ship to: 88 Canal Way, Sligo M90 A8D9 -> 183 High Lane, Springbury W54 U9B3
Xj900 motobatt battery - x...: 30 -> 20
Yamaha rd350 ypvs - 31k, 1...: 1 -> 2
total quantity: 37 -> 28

--

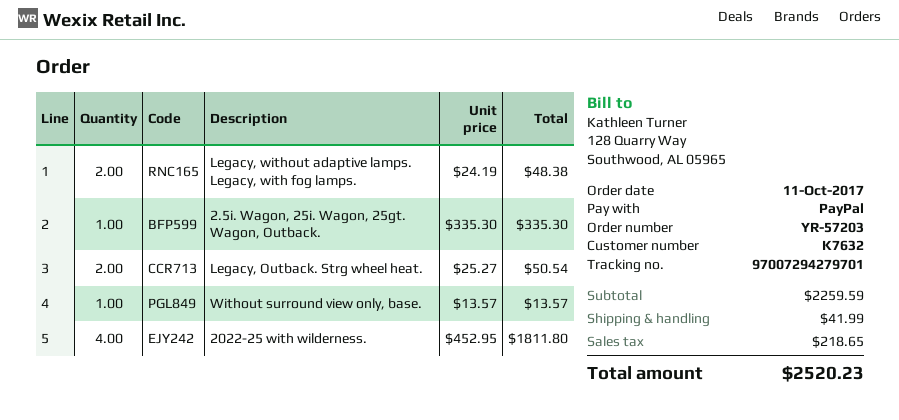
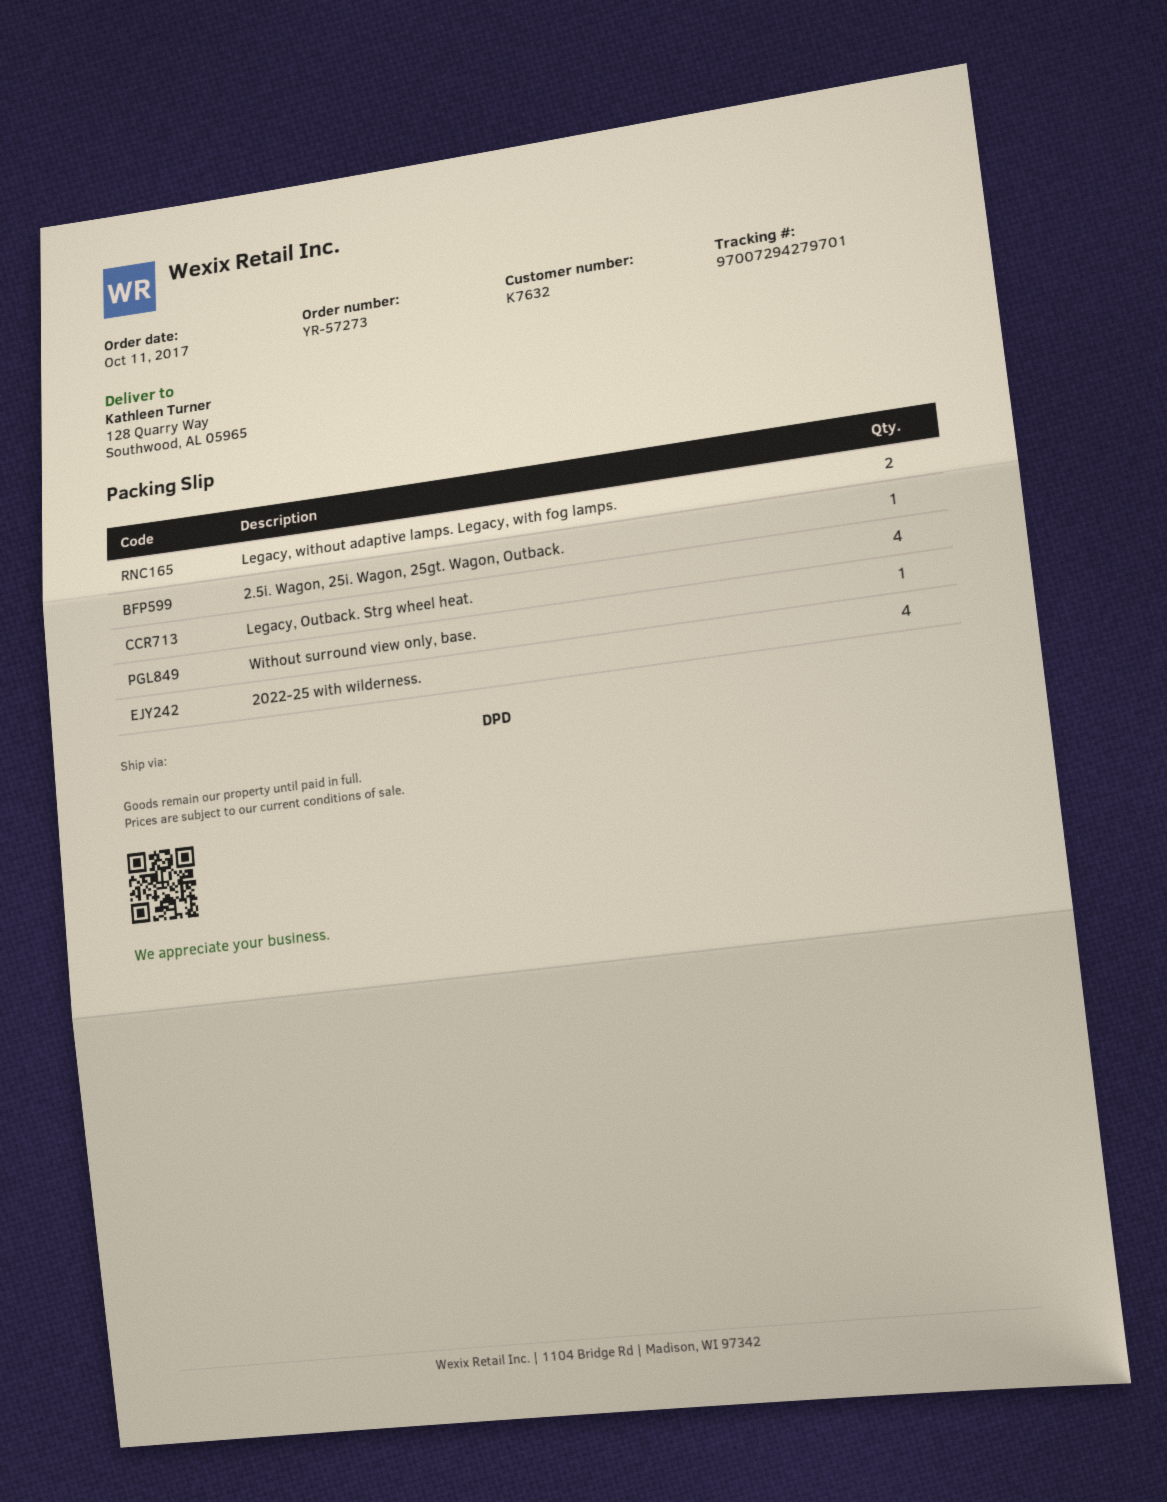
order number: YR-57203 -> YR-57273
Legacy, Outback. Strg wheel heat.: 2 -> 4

--

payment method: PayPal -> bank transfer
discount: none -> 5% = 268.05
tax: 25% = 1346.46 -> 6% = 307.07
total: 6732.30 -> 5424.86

■ Problem description
Of the entries above, repeat exactly the lines from the line with "ship to: 88" through the line with "total quantity: 37 -> 28", both of them included.

■ Response area
ship to: 88 Canal Way, Sligo M90 A8D9 -> 183 High Lane, Springbury W54 U9B3
Xj900 motobatt battery - x...: 30 -> 20
Yamaha rd350 ypvs - 31k, 1...: 1 -> 2
total quantity: 37 -> 28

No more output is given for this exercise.